Thirty years after amazing and entertaining audiences at Expo 86, "Arctic Comics" with its mythological heroes, tall tales and meditations on what it means to be Inuit is back. THE CANADIAN PRESS/HO-McNally Robinson Books

I do feel that maybe some of the story details are a tad dated, but it’s also cool to have this retro vibe when it comes to the futuristic view of the Arctic in the short Blizzard House. There’s a video communication system where people walk up to them and call their loved ones in these FaceTime phone-booths- and this was something Burns was writing about in the early 90’s. Also – there’s this weird drug tablet thing that a chick straps to her arm to get high. It blows my mind. Is that real? Did Burns make that up or am I missing something here – is there actually a drug like that? I loved these little odd additions to the story and it definitely makes Arctic Tales stand out from the rest of the indie comics on the market.

I had some issues though and I will be honest when I say I didn’t get the whole eyelids thing in the Big Bee story. It looked…. strange when drawn out and you get a dose of that on the cover of the book with Big Bee herself looking terrifying for everyone to see. She’s essentially a witch who eats people, cuts off their eyelids and her own eyelids at one point to eat those too. I’d probably hack my own eyelids off too if they looked as freakishly floppy as they do here. But — that’s also part of the first story of man – this is a sacred tale in Inuit culture. I mean – it seems to me like it might be the MOST sacred of all Northern legends. So it’s fascinating to me to see it translated in picture-form, but it’s also jarring too.
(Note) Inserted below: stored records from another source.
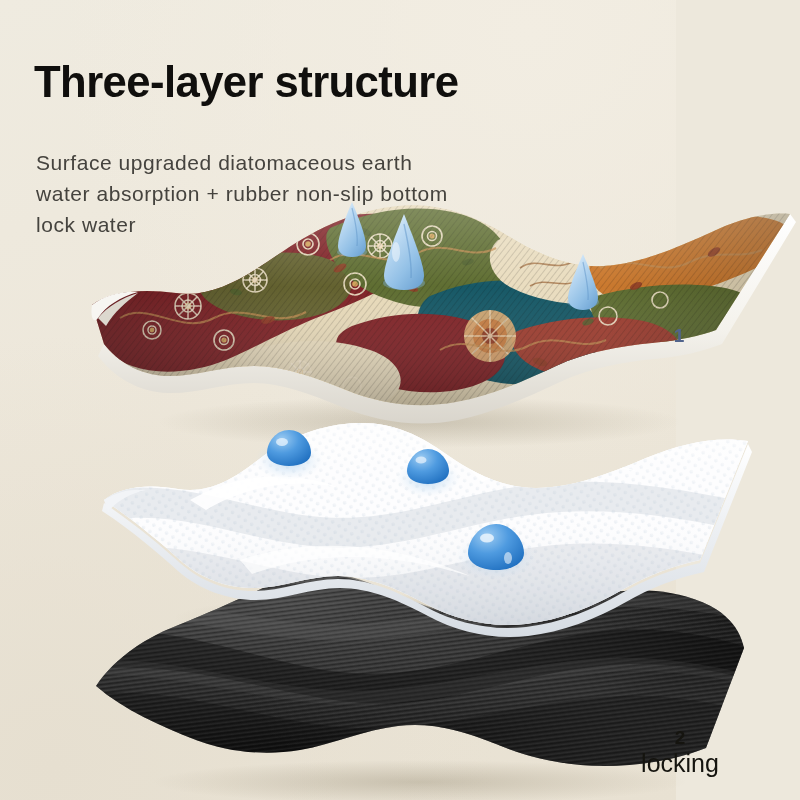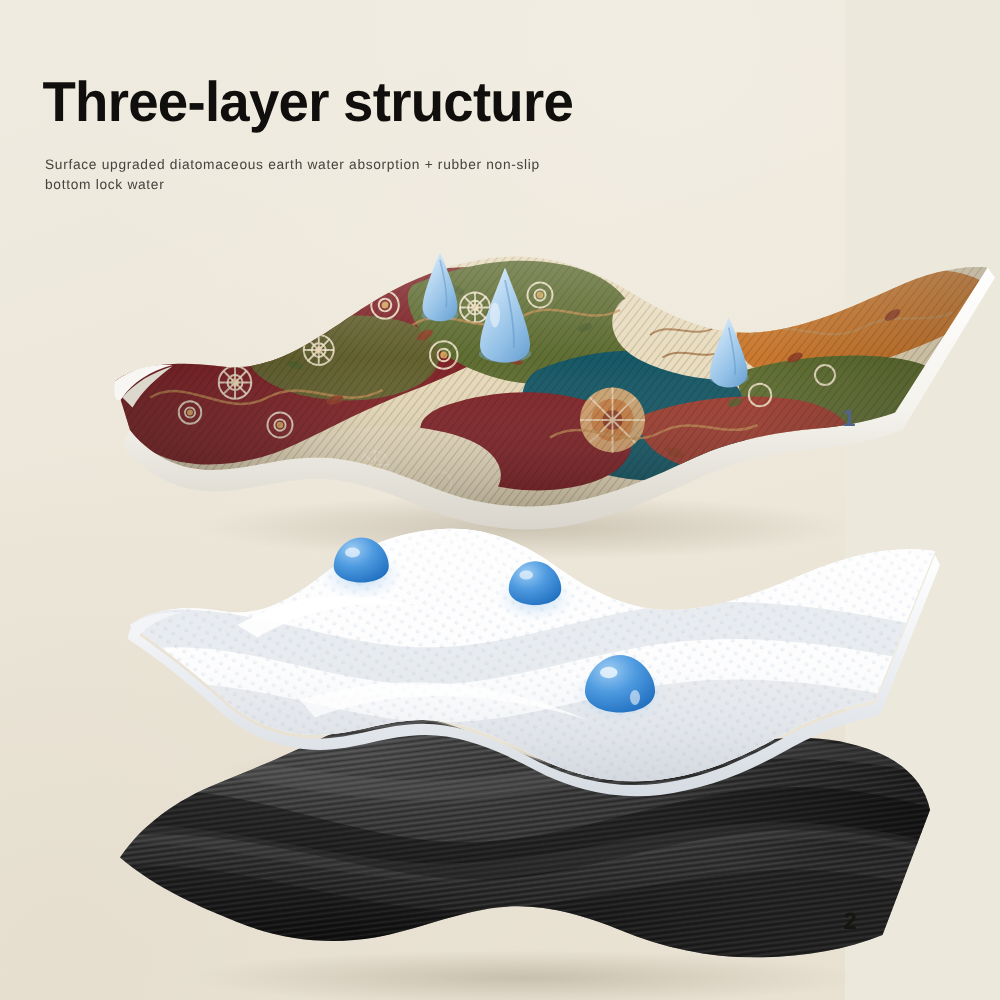--- a/index.html
+++ b/index.html
@@ -24,22 +24,22 @@
     position:absolute; left:34px; top:59px;
     font-size:45px; font-weight:700;
     letter-spacing:-0.6px;
     color:#100F0D;
     line-height:1;
     white-space:nowrap;
     transform:scaleX(.97);
     transform-origin:left center;
   }
   .subline {
-    position:absolute; left:36px; top:124px;
-    font-size:11px; font-weight:400;
+    position:absolute; left:36px; top:148px;
+    font-size:21px; font-weight:400;
     letter-spacing:.55px;
     line-height:1.47;
     color:#45433E;
     width:430px;
   }
 
   
   .callout { position:absolute; text-align:center; line-height:1.16; }
   .callout .num  { font-size:19px; font-weight:600; display:block; }
   .callout .word { font-size:25px; font-weight:400; display:block; }
@@ -420,15 +420,16 @@
   <h1 class="headline">Three-layer structure</h1>
 
   <p class="subline">Surface upgraded diatomaceous earth water absorption + rubber non-slip bottom lock water</p>
 
   <div class="callout" id="callout-1">
     <span class="num">1</span>
   </div>
 
   <div class="callout" id="callout-2">
     <span class="num">2</span>
+    <span class="word">locking</span>
   </div>
 
 </div>
 
 </body></html>

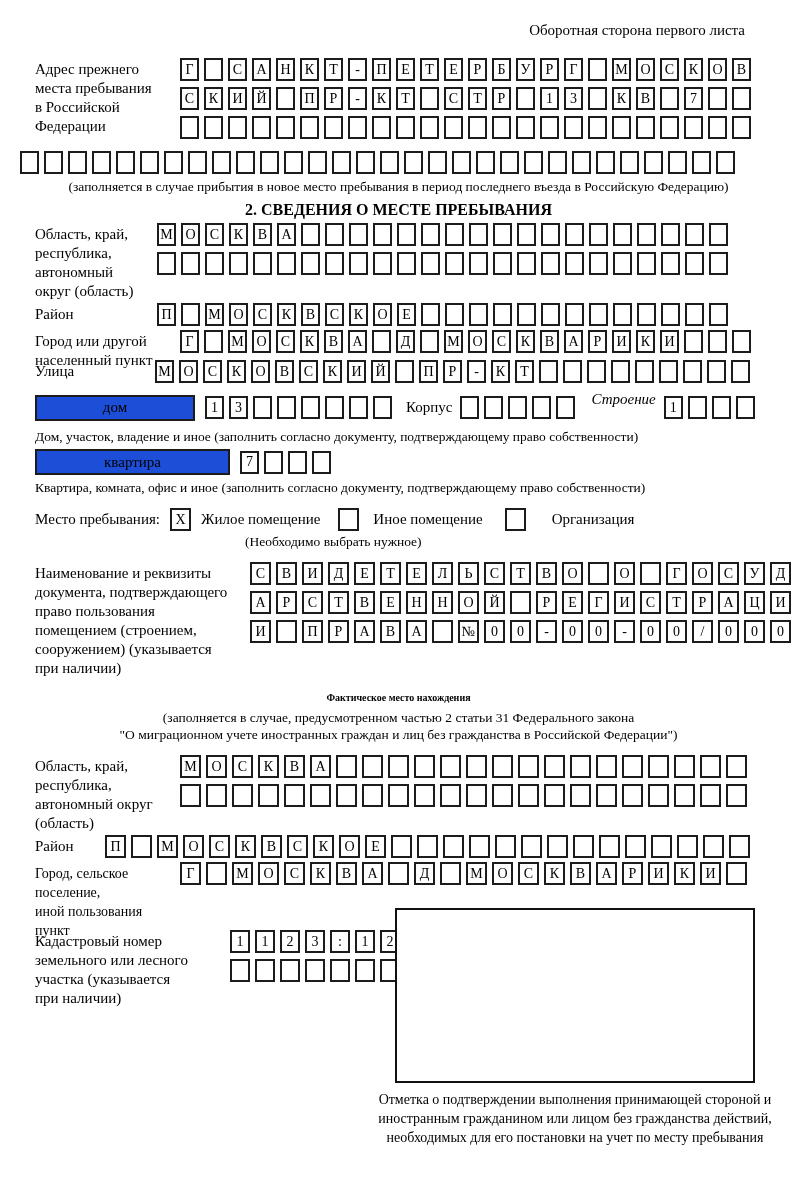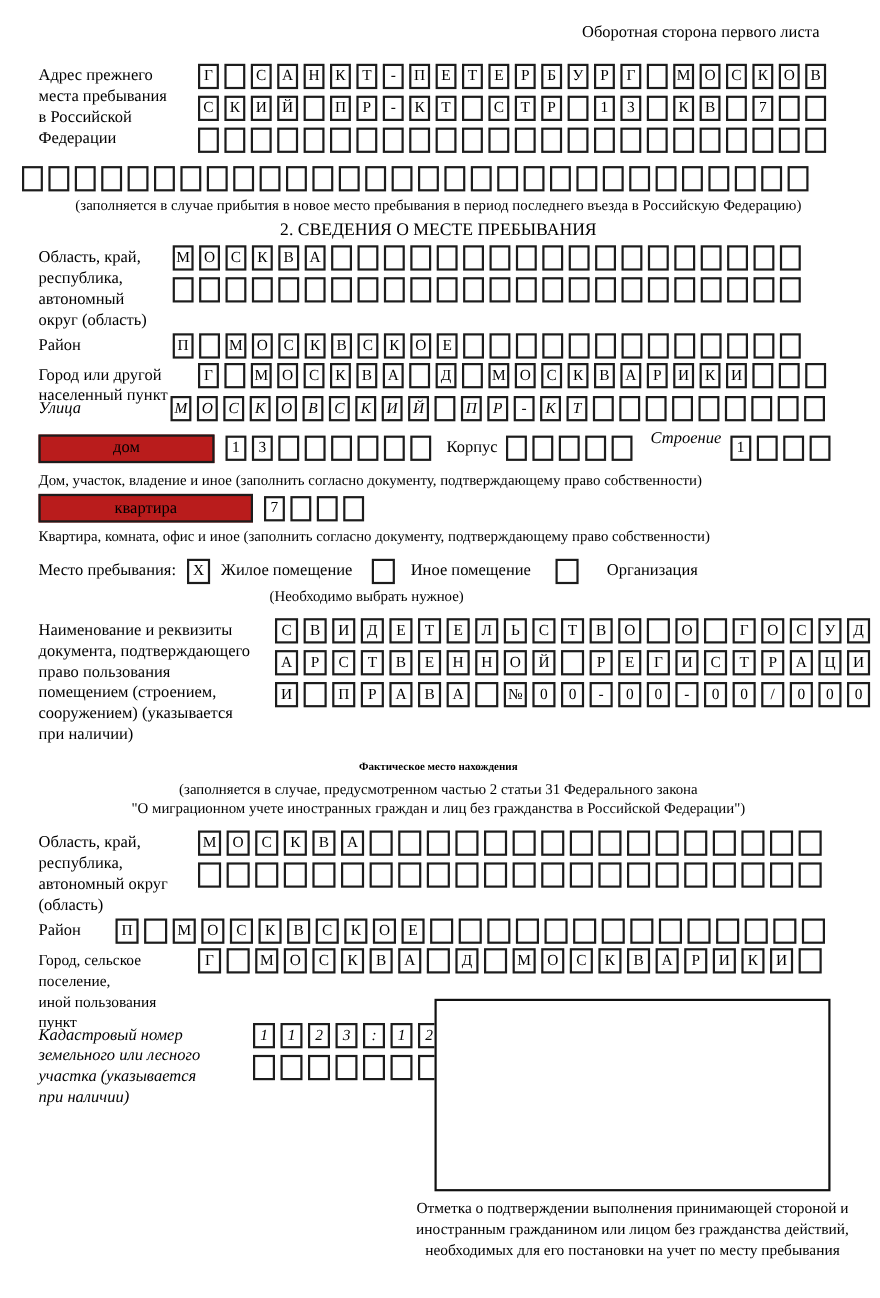--- a/index.html
+++ b/index.html
@@ -21,40 +21,40 @@
     flex:none; width:19px; height:23px; border:2px solid #1c1c1c; background:#fff;
     display:flex; align-items:center; justify-content:center;
     font-size:14px; line-height:1;
   }
   .cellrow.wide .cell { width:21px; }
   .cellrow.cad .cell { width:20px; }
 
   .note { font-size:13.5px; line-height:17px; }
   .note.center { text-align:center; }
 
-  .sec-title { font-size:16px; font-weight:normal; text-align:center; margin:6px 0 4px 0; }
+  .sec-title { font-size:16px; font-weight:bold; text-align:center; margin:6px 0 4px 0; }
   .sub-title { font-size:10px; font-weight:bold; text-align:center; margin:8px 0 6px 0; }
 
   .widebox {
-    flex:none; height:26px; border:2px solid #1c1c1c; background:#b91c1c;
+    flex:none; height:26px; border:2px solid #1c1c1c; background:#1d4ed8;
     display:flex; align-items:center; justify-content:center; font-size:15px;
   }
   .inline-row { display:flex; align-items:center; }
   .inline-label { font-size:15px; white-space:nowrap; }
 
   .checkbox {
     flex:none; width:21px; height:23px; border:2px solid #1c1c1c; background:#fff;
     display:flex; align-items:center; justify-content:center; font-size:14px;
   }
 
   .stamp-box { position:absolute; left:395px; top:908px; width:360px; height:175px; border:2px solid #111; background:#fff; }
   .stamp-note { position:absolute; left:340px; top:1090px; width:470px; text-align:center; font-size:14px; line-height:19px; }
 
   .mt2{margin-top:2px;} .mt4{margin-top:4px;} .mt6{margin-top:12px;} .mt8{margin-top:8px;}
-  .pull10{margin-top:-10px;font-style:italic;} .pull16{margin-top:-16px;}
+  .pull10{margin-top:-10px;} .pull16{margin-top:-16px;}
 </style>
 </head>
 <body>
 
 <div class="page">
 
   <div class="header-note">Оборотная сторона первого листа</div>
 
   <div class="content">
 

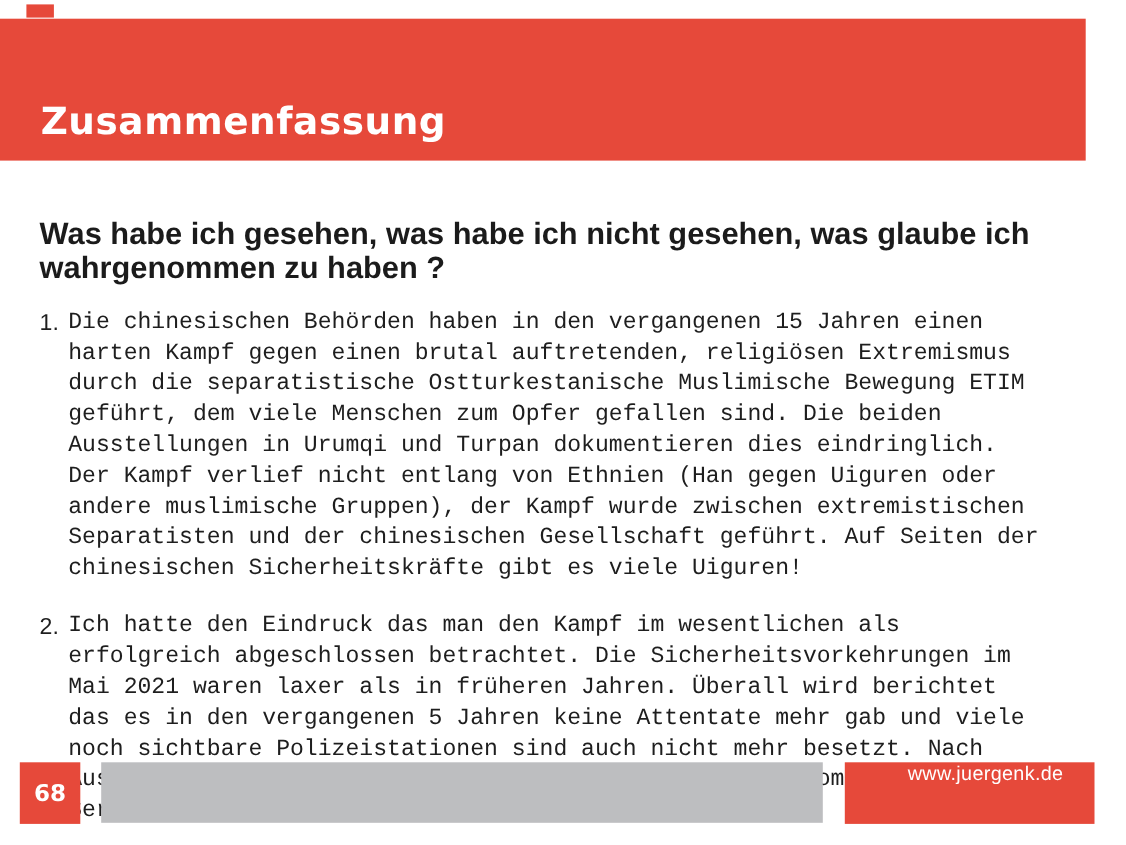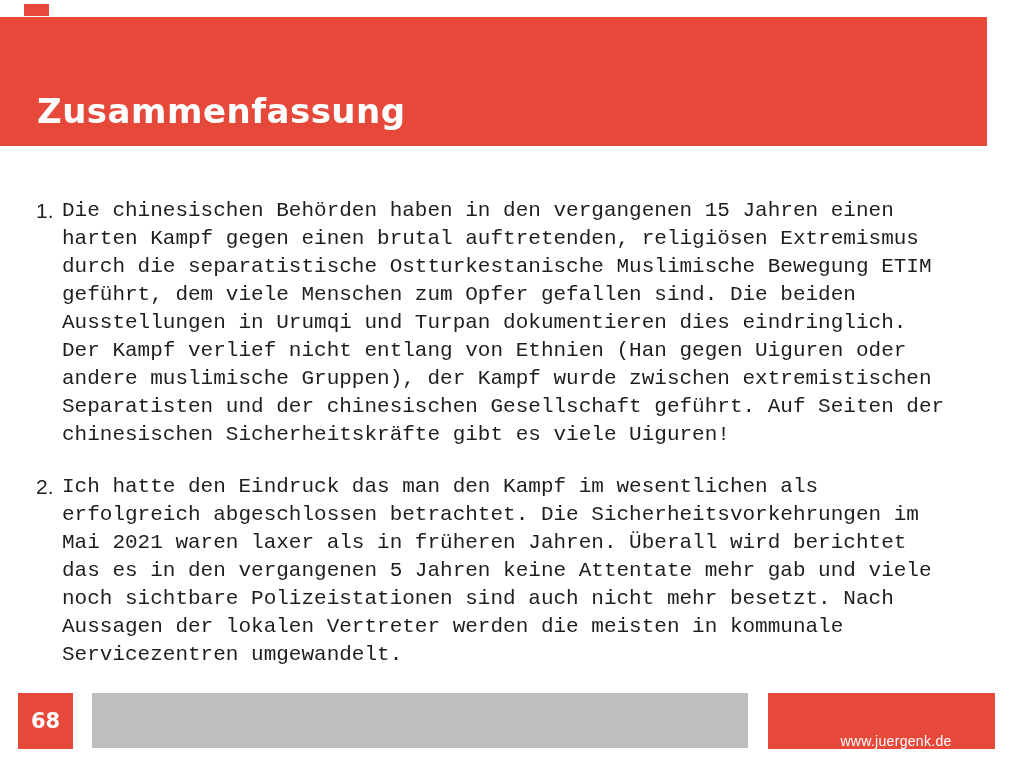--- a/index.html
+++ b/index.html
@@ -85,37 +85,38 @@
   .footer-gray-bar{
     position:absolute;left:92px;top:693px;
     width:656px;height:55px;
     background:var(--footer-gray);
   }
   .website-box{
     position:absolute;left:768px;top:693px;
     width:256px;height:56px;
     background:var(--accent-red);
     color:#ffffff;
-    display:flex;align-items:flex-end;justify-content:center;
-    font-size:14px;
+    display:flex;align-items:flex-start;justify-content:center;
+    font-size:18px;
     letter-spacing:0.3px;
   }
 </style>
 </head>
 <body>
 
 <div class="slide">
 
   <div class="accent-square"></div>
 
   <header class="title-bar">
     <h1 class="slide-title">Zusammenfassung</h1>
   </header>
 
   <main class="content">
+    <h2 class="question-heading">Was habe ich gesehen, was habe ich nicht gesehen, was glaube ich wahrgenommen zu haben ?</h2>
 
     <div class="summary-list">
       <div class="list-item">
         <span class="item-number">1.</span>
         <span class="item-text">Die chinesischen Behörden haben in den vergangenen 15 Jahren einen harten Kampf gegen einen brutal auftretenden, religiösen Extremismus durch die separatistische Ostturkestanische Muslimische Bewegung ETIM geführt, dem viele Menschen zum Opfer gefallen sind. Die beiden Ausstellungen in Urumqi und Turpan dokumentieren dies eindringlich. Der Kampf verlief nicht entlang von Ethnien (Han gegen Uiguren oder andere muslimische Gruppen), der Kampf wurde zwischen extremistischen Separatisten und der chinesischen Gesellschaft geführt. Auf Seiten der chinesischen Sicherheitskräfte gibt es viele Uiguren!</span>
       </div>
       <div class="list-item">
         <span class="item-number">2.</span>
         <span class="item-text">Ich hatte den Eindruck das man den Kampf im wesentlichen als erfolgreich abgeschlossen betrachtet. Die Sicherheitsvorkehrungen im Mai 2021 waren laxer als in früheren Jahren. Überall wird berichtet das es in den vergangenen 5 Jahren keine Attentate mehr gab und viele noch sichtbare Polizeistationen sind auch nicht mehr besetzt. Nach Aussagen der lokalen Vertreter werden die meisten in kommunale Servicezentren umgewandelt.</span>
       </div>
Other strange moments include ghosts (deceased loved ones living within the Northern Lights) kicking a severed walrus head around and using it as a soccer ball. These unique and seemingly silly legends are so bizarre, but I also love it because I’m learning something vital about Inuit culture and their belief system in the pages of Arctic Comics. Their connections to the land, the animals, to nature and one another is on another level and when you think about it – their tales are no more odd than the ancient Greek stories of adventure which feature a constant mix of violence and human/animal hybrids.

My favorite story was the Slo-Pitch Massacre because there was a terrific and dramatic set-up but — more importantly, a stunning conclusion that although may seem like it comes from out of nowhere – it really isn’t. Try living in Canada and dealing with how drastic weather shifts truly can be… This isn’t so far fetched. George Freeman’s art in Blizzard House trumps everything else here as well but that’s to be expected from the man who illustrated Captain Canuck.


Arctic Comics was so strange, so different than anything else I’ve read in quite some time that it’s hard to recommend it to my friends because you have to really have an open mind when it comes to this eclectic of a collection. There is absurd adult humour (see penguins wearing crotchless panties) and then there’s tragedy and tales of vengeance too. I can’t let my kids read this and they are 5 and 6 years old, because I don’t want them reading about a film director trying to molest a young actress, but I would also love for them to learn about Inuit culture too… So you really have to pace yourself and read these various stories accordingly.

I find that due to the diversity of this collection that finding one audience of readers will prove to be a difficult task for Renegade Arts Entertainment, but I also applaud them for taking the risk. More comic companies should be willing to go the distance and take a shot, because collections like Arctic Comics really should have their chance to be seen and read – otherwise the world will never discover such fascinating and truly unique works such as this.